EDIT: BTW, we were playing this just as DH first came out, so no fate points for enemies at all. I don't think our DM has played WHFRPG either.

Even if the GM dices were "cursed" that session, even if you rolled like the God Emperor and he saw fit to bestow his wrath on your enemies, your GM still made serious misstakes. First, I would say that it's obvious your GM didn't make full use of something as powerful as a Greater Daemon, secondly, he had no business pitting a Greater Daemon against a bunch of 1st Rankers.

On Rank 1 what you should expect to encounter is maybe some low life cultists with no armour and armed with knifes. Where do you go after fighting a Greater Daemon on Rank 1? A Daemon Prince on Rank 2? If I would use a Greater Daemon against my players on their first Rank you'd better believe they wouldn't be engaged in combat with it. Maybe they'd see it manifest itself in a city they just barely left with a shuttle to reach a ship in orbit, watching how it utterly destroys everyone and everything around him.

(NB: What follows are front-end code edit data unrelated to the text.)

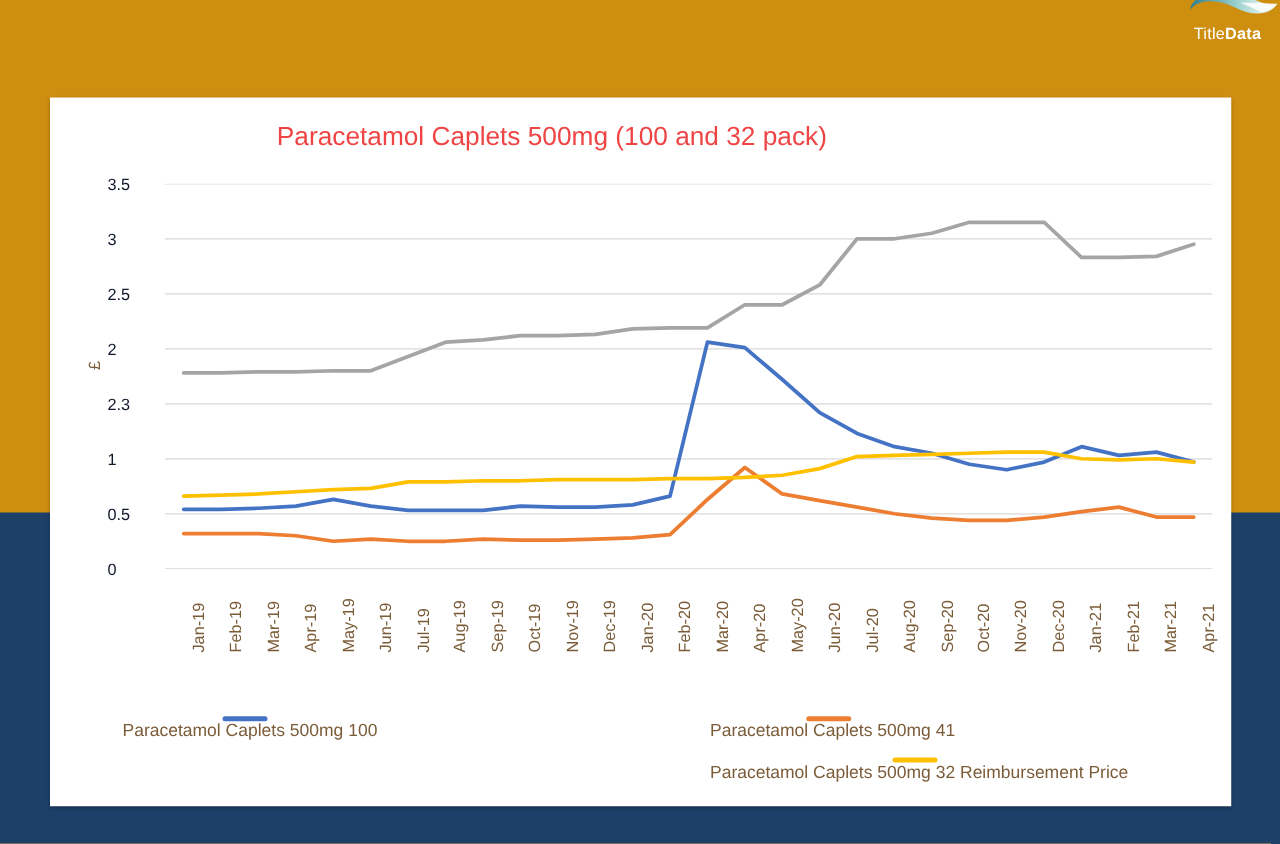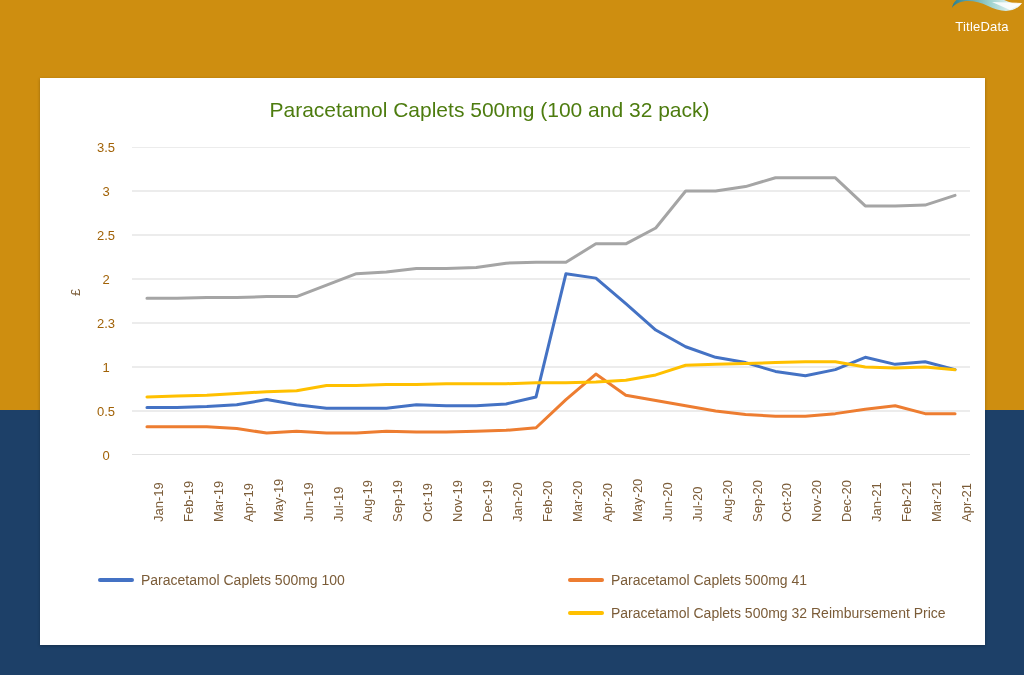"Data" #logo .logo-text b { font-weight: normal -> bold }
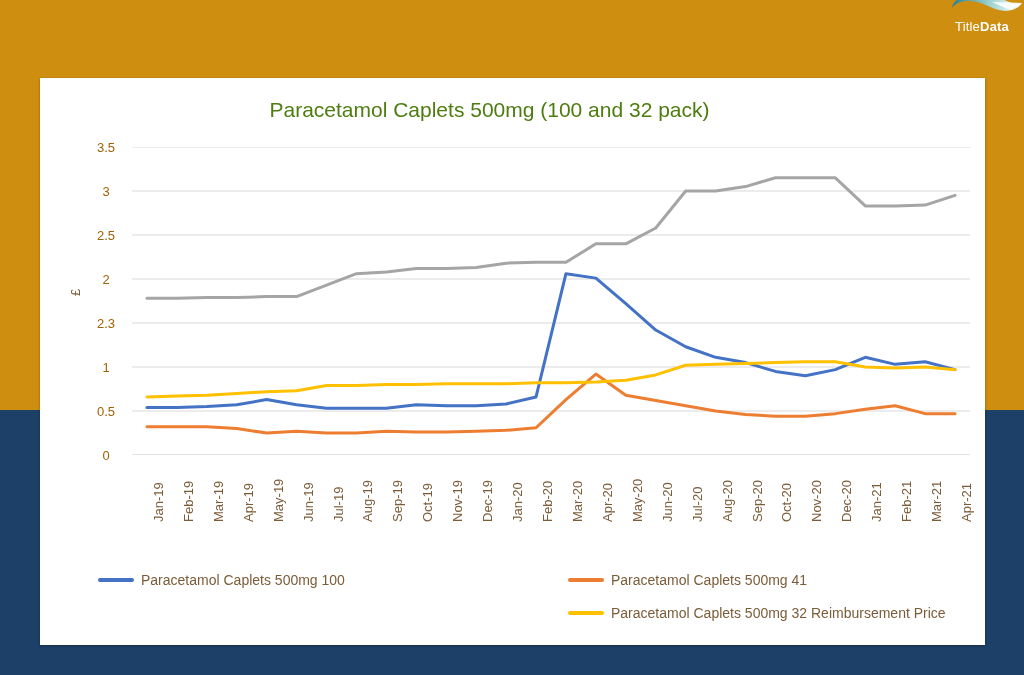"Paracetamol Caplets 500mg (100 and" #chart-title { color: #4d7c0f -> #ef4444; margin-left: 48px -> none }
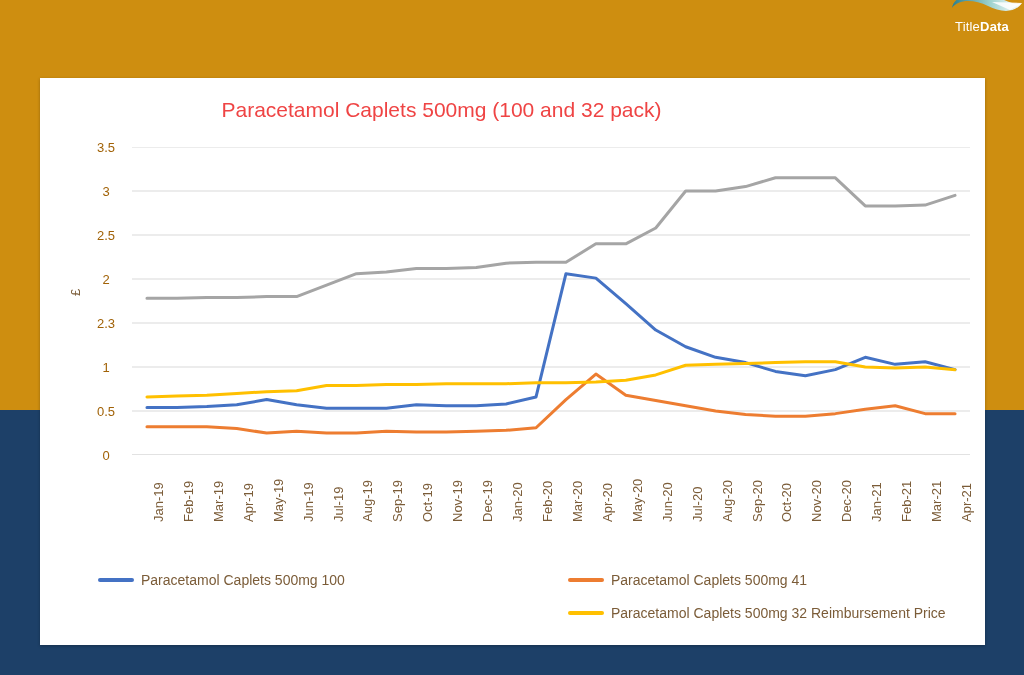"3.5" .ylab { color: #a16207 -> #0f172a; text-align: center -> left }
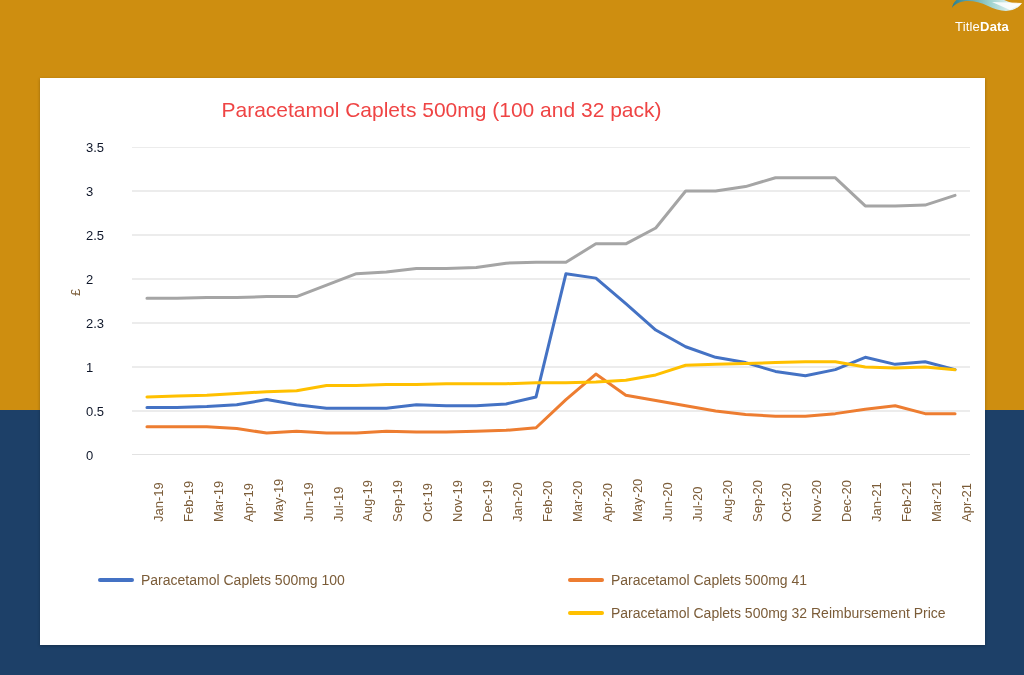"Paracetamol Caplets 500mg 100" .legend-item { flex-direction: none -> column }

Instill fear in their hearts and souls, and leaving them with a creeping suspicion that they might see it again sometime.

Wait, I just realised something, did your GM actually let you aim for the eyes and destroy them just by hitting and exceeding his toughness bonus, or what?

Just, wow.

I mean play however you want, its your game you play it in whatever way you find fun.

but your 1st level characters really should have gotten horribly mangled, and then eaten.

Essentially what your GM was doing was allowing you to fugde your rolls while crippling his own.

The arbitrator and tech priest are grappled by the daemonhost-thing but no actual damage? how are you passing your bajillion dodge tests? you only get one per round...

DH is quite a low level game, your characters are suppsed to suck slightly, then go mad. If you want to murderize everything within sight like some sort walking tac-nuke, maybe you should try Exalted. Seriously, Exalted is a great game and the rules are designed for this kind of OTT action. unlike DH, which really isn't.